Tuesday, July 20, 2010

Uganda Changed My Life

Lately every time I try and sleep, either at bedtime or to take a nap, my brain goes wild because it finally has a quiet moment to speak. My brain is loud and has a lot to say.

Today I wanted to take a nap. I got up at 5:15, was at work by 5:40, and then worked until 1:30. I was so tired. I got home, changed into comfy clothes, sat down on the couch and my brain took off.

Thoughts about what my life is like right now at camp. I cook, am around people a lot of the time, yet I feel lonely. Yesterday I got to talk to Deanna. She is with people all the time, yet she is also lonely. In our conversation it seemed like everything that felt wrong in our lives went back to Uganda. Everything always goes back to Uganda. Always.

When we got to Uganda our direction told us the Uganda Studies Program was not about Life-Changing experiences, but was instead about 1 degree changes, like on a compass. At the time this was relieving because my life had been noting but change the past 4 years. While talking with Deanna, however, it became apparent that Uganda had changed my life.

Before I got to Uganda I was excited about school, about the major I had just designed for myself, about doing Young Life the rest of life, about my church in Seattle and about my life in Seattle. I felt I had finally crossed enough bridges and processed enough family shit to move into some normalcy. Finally!

When I looked at my life yesterday with Deanna with the hindsight knowledge if what it used to be my life is completely changed.
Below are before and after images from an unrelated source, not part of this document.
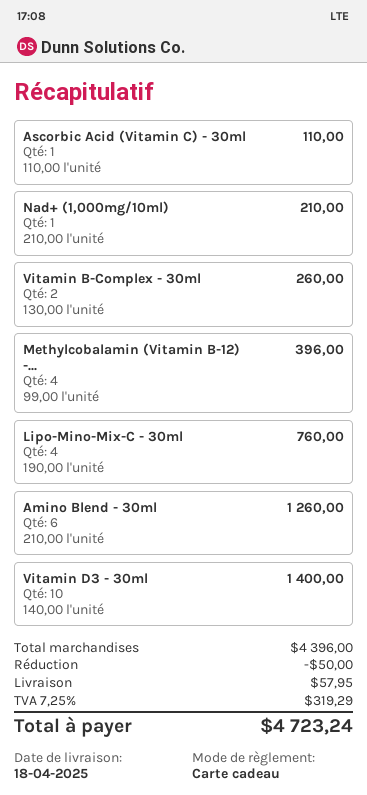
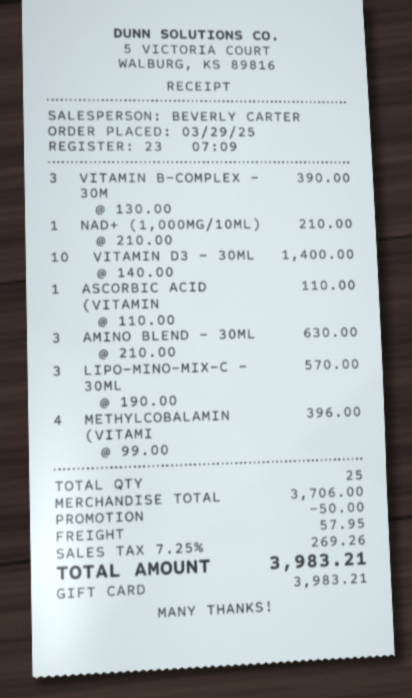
Vitamin B-Complex - 30ml: 2 x 130.00 = 260.00 -> 3 x 130.00 = 390.00
Lipo-Mino-Mix-C - 30ml: 4 x 190.00 = 760.00 -> 3 x 190.00 = 570.00
Amino Blend - 30ml: 6 x 210.00 = 1260.00 -> 3 x 210.00 = 630.00
subtotal: 4396.00 -> 3706.00
tax: 7.25% = 319.29 -> 7.25% = 269.26
total: 4723.24 -> 3983.21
I dropped out of school, I am working at Young Life camp and questioning this ministry I have loved for the first time ever and finding it coming up short, and I am seriously thinking about moving to San Diego. My life is not just 1 degree changed, it’s 720 degree changed. I have been spun around and around and ended up in a very different direction then when I started 11 months ago.

Young Life was my life’s path before Uganda. Every summer since I was 12 or 13 I have done something with Young Life. Young Life camping is where I have found my niche; I love working hard and being with people while working, I like the background of camp and don’t often enjoy the spotlight. I fit well into Young Life camping and I loved it. Until Uganda. In Uganda I saw so many other ministries. I was also taught to question EVERYTHING in Uganda (Thanks for that Mark Bartells). Now I am questioning Young Life. Young Life camps especially. It is always the same thing over and over again. I know Young Life camp structure better than the back of my own hand. No matter what property you go to or what age group is there the same sequence of activities and club talks are given. I used to love this. Now I question it on so many different levels. Young Life’s slogan or motto or whatever is, “You were made for this.” It’s a recent development, but if that’s what Young Life has come to… if Young Life believes every kid was made for this way of presenting the gospel, sharing the good news, do I also believe that?
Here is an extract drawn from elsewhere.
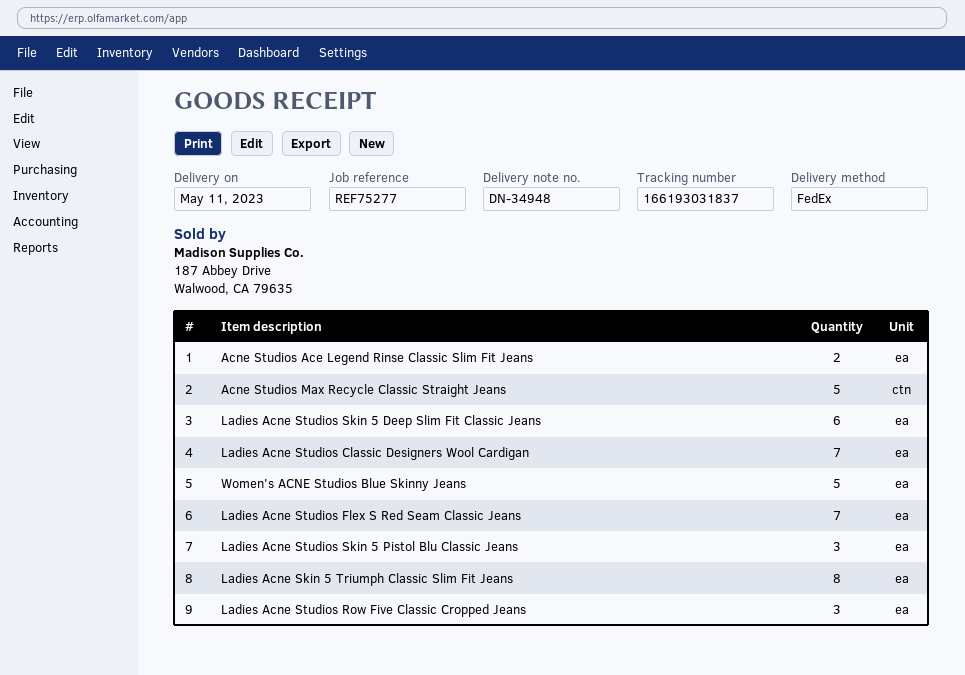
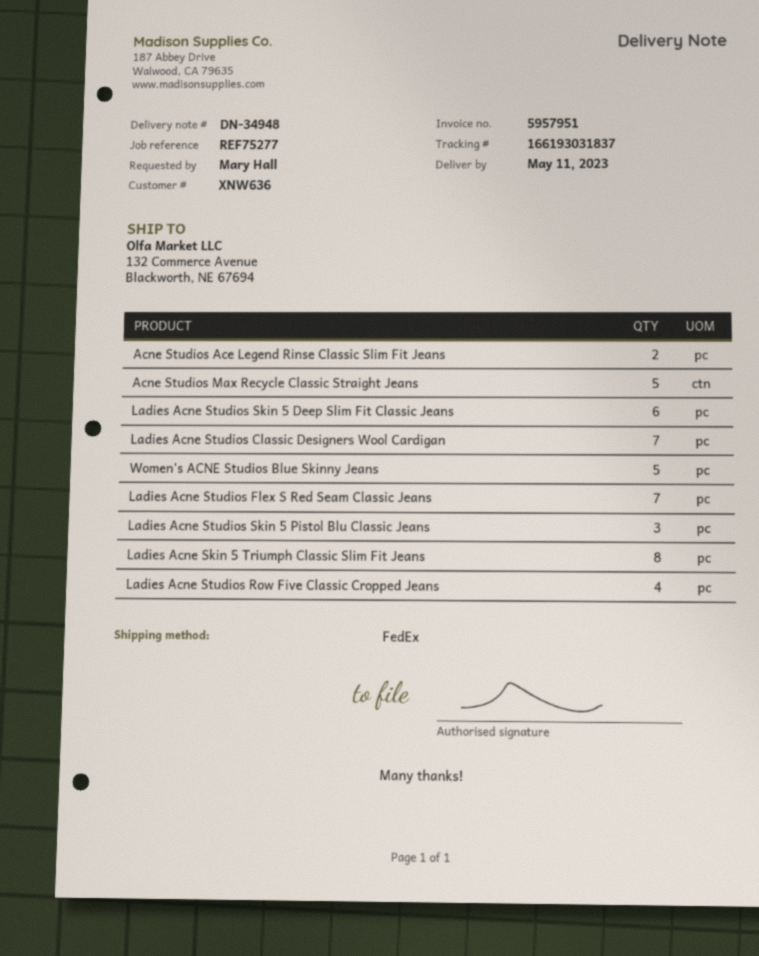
Ladies Acne Studios Row Five Classic Cropped Jeans: 3 -> 4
I looked at my own Young Life experience a little closer and saw a different picture than I often present people. I saw that if I hadn’t been the daughter of a staff person I would have fallen through the cracks of Young Life. I do not fit the formula, I am not a typical Young Life kid, and I was not made for this! Because of my staff connections I was able to connect with a leader from a different school (a staff person, in fact) and therefore felt like I was a Young Life kid. At my school, though, Young Life leaders never pursued me and I even felt like they didn’t want me at club because my parents are my parents. It was awkward, as ministry politics always are. I do not fit Young Life camping as well as I thought; the same formula for every kid, the same pristine grounds and high quality program at every camp. It all looks great at first, but then I went to Uganda and not I wonder if it really does make a difference. In my life Young Life was what made me fit in somewhere, or at least feel like I did, but I had to conform to Young Life, I had to become someone who could fit in Young Life. Young Life was not made for me; I was made for Young Life, right?

When it comes down to it, I don’t fit Young Life. I was not made for it as they claim. I was made for something different. It took Uganda to break that idea in me. It took being shown a different world and asking where I could love people best in the world to realize Young Life is not where that will happen. I am uniquely made to love people in a way no one else can, I just don’t know where or who or how.
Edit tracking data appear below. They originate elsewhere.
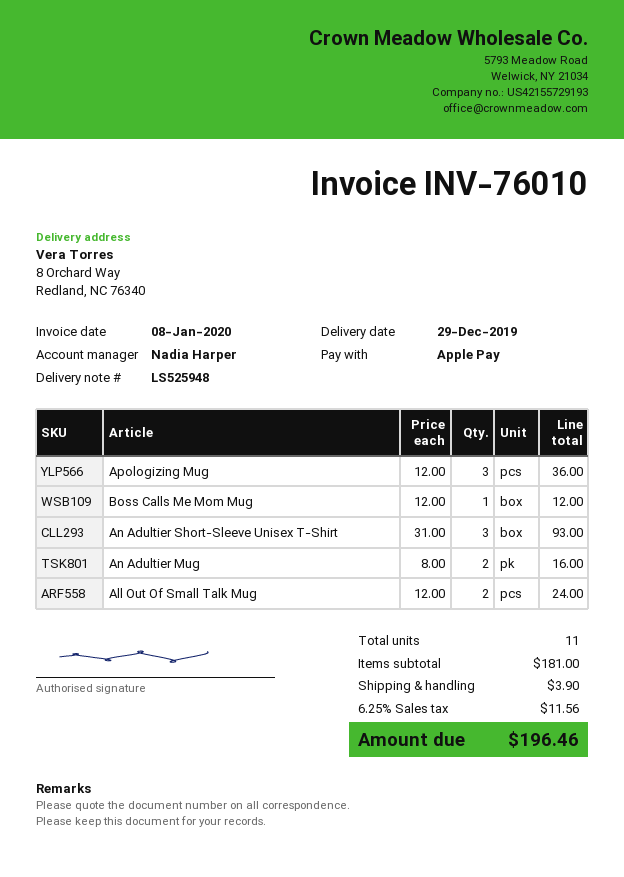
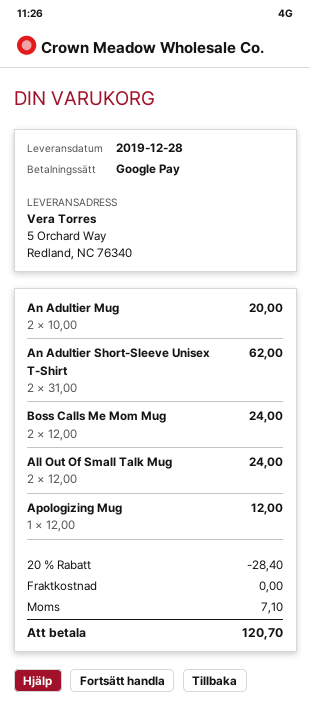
delivery date: 2019-12-29 -> 2019-12-28
payment method: Apple Pay -> Google Pay
ship to: 8 Orchard Way, Redland, NC 76340 -> 5 Orchard Way, Redland, NC 76340
Apologizing Mug: 3 x 12.00 = 36.00 -> 1 x 12.00 = 12.00
Boss Calls Me Mom Mug: 1 x 12.00 = 12.00 -> 2 x 12.00 = 24.00
An Adultier Short-Sleeve Unisex T-Shirt: 3 x 31.00 = 93.00 -> 2 x 31.00 = 62.00
An Adultier Mug: 2 x 8.00 = 16.00 -> 2 x 10.00 = 20.00
discount: none -> 20% = 28.40
shipping: 3.90 -> 0.00
tax: 11.56 -> 7.10
total: 196.46 -> 120.70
Uganda changed my life. I hate saying that, but I have to say it because when I see the direction I was heading before Uganda and the direction I am heading in now, they are drastically different and I know Uganda, and the work God did in me while I was in Uganda have directly impacted me every day since.

Now that my life has been turned upside down and inside out where do I go? What do I do? Do I have to do anything or is it enough to just be? Where are the people I was created to love? In San Diego? Or in some other city? Or in the middle of nowhere?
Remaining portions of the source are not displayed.